The administration had already weakened the cases' legal foundation: a provision in the act that required companies to install up-to-date pollution controls whenever they increased harmful emissions by making major upgrades to their plants. The utilities had complained that the rule kept them from producing more power and discouraged investments in energy efficiency. Though the companies produced no convincing evidence, Mr. Cheney's task force swallowed the argument whole, and in due course it forced Christie Whitman, then head of the E.P.A., to jettison the rule in favor of a more permissive regime allowing companies to increase pollution without paying for new controls.

The administration insists lamely that a handful of cases in litigation will be pursued. It seems clear, however, that the many investigations that have not reached litigation will be dropped altogether or at best restarted under the new rules — rules so full of loopholes that it is highly unlikely that anybody will ever be found to have violated them.

The administration swore to Congress months ago that this would not happen, that all the old investigations would be aggressively pursued under the old rules. So in addition to another rollback of environmental law, we have here another depressing example of official mendacity. Abandoning these cases is also deeply unfair to the companies that have already installed pollution controls in a good-faith effort to comply with the law.

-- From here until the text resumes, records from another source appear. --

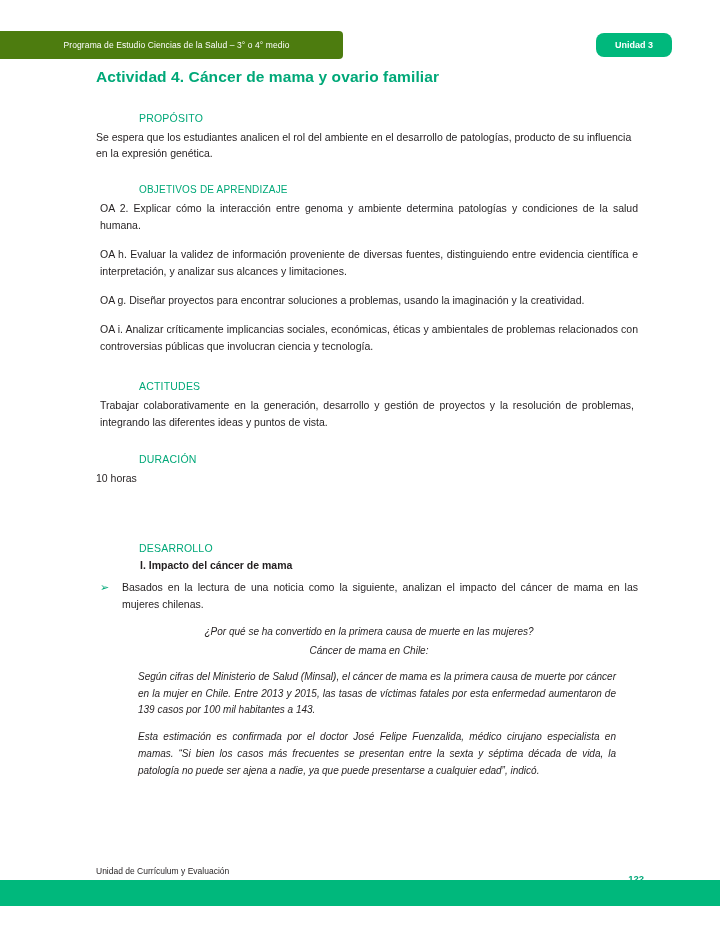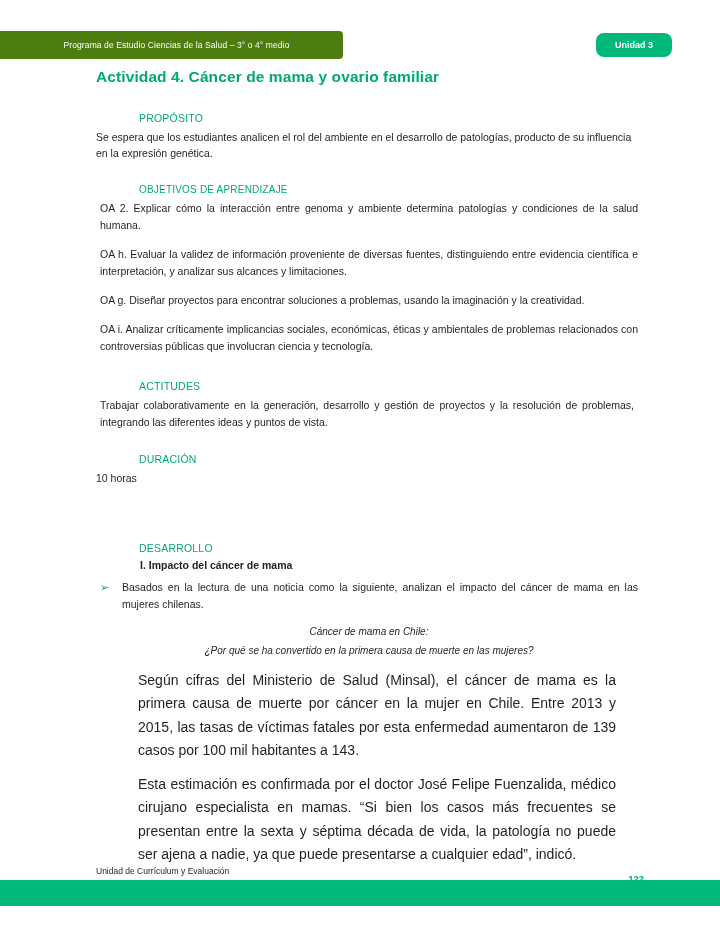--- a/index.html
+++ b/index.html
@@ -247,8 +247,8 @@
     </div>
 
     <div class="quote-block">
+      <p class="quote-center">¿Por qué se ha convertido en la primera causa de muerte en las mujeres?</p>
       <p class="quote-center">Cáncer de mama en Chile:</p>
-      <p class="quote-center">¿Por qué se ha convertido en la primera causa de muerte en las mujeres?</p>
       <p class="quote-para">Según cifras del Ministerio de Salud (Minsal), el cáncer de mama es la primera causa de muerte por cáncer en la mujer en Chile. Entre 2013 y 2015, las tasas de víctimas fatales por esta enfermedad aumentaron de 139 casos por 100 mil habitantes a 143.</p>
       <p class="quote-para">Esta estimación es confirmada por el doctor José Felipe Fuenzalida, médico cirujano especialista en mamas. “Si bien los casos más frecuentes se presentan entre la sexta y séptima década de vida, la patología no puede ser ajena a nadie, ya que puede presentarse a cualquier edad”, indicó.</p>
     </div>

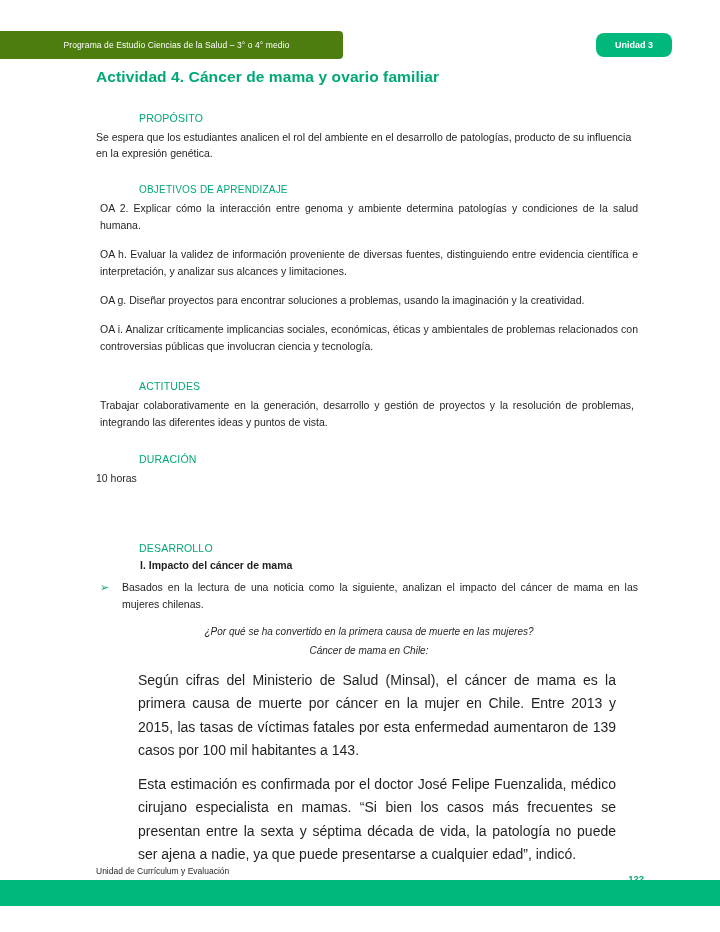--- a/index.html
+++ b/index.html
@@ -162,7 +162,8 @@
     margin: 0 0 2px 0;
   }
   .quote-para {
-    font-size: 14px;
+    font-style: italic;
+    font-size: 10px;
     line-height: 1.68;
     text-align: justify;
     margin: 10px 0 0 18px;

As is so often the case these days, the burden of defending the environment now falls to the states. Eliot Spitzer, the New York attorney general who has aggressively used the old rules to reduce pollution from power plants, has joined other states in suing the E.P.A. for weakening the law. He has also asked the E.P.A. to turn its files over to the states so they can pursue violators on their own. Finally, some in Congress are calling for an investigation into the administration's behavior. And why not? Congress has a right to be unhappy with a regulatory and judicial retreat that undermines much of what the Clean Air Act stands for.